== Segment start ==
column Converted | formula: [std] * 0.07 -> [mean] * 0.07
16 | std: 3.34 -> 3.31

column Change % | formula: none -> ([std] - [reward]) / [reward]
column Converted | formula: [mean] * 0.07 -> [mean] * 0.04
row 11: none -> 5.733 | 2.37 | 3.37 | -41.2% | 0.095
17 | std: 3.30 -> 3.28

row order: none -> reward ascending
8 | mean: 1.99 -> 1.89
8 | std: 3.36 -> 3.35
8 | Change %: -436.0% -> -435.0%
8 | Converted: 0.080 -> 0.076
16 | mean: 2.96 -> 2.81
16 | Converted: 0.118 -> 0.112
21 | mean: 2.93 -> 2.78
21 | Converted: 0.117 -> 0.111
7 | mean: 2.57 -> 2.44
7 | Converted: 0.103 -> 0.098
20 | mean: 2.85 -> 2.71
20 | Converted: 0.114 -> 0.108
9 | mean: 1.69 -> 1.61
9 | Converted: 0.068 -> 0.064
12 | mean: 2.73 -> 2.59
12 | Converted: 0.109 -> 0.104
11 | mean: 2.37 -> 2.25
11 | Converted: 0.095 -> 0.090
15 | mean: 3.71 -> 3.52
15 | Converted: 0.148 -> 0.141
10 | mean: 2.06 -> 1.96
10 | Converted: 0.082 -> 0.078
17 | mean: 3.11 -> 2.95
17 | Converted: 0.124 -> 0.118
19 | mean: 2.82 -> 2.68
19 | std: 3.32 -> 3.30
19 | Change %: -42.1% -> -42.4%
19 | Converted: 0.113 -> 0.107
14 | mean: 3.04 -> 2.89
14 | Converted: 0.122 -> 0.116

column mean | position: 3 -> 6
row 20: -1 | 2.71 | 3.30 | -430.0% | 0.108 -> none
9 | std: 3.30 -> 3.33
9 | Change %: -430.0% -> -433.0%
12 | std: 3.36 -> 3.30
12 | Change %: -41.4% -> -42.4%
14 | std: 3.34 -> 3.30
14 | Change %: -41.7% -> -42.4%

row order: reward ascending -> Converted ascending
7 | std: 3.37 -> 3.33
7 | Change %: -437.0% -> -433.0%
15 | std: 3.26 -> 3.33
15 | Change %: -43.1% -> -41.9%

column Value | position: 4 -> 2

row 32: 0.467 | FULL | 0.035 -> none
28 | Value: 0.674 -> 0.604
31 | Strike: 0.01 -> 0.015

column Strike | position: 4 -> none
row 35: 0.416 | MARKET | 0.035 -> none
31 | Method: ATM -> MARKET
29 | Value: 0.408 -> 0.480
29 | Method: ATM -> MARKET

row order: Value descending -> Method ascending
== Segment end ==
▸ **The task**
Report every line containing the word "Change" from the listing above.

▸ **Result**
column Change % | formula: none -> ([std] - [reward]) / [reward]
8 | Change %: -436.0% -> -435.0%
19 | Change %: -42.1% -> -42.4%
9 | Change %: -430.0% -> -433.0%
12 | Change %: -41.4% -> -42.4%
14 | Change %: -41.7% -> -42.4%
7 | Change %: -437.0% -> -433.0%
15 | Change %: -43.1% -> -41.9%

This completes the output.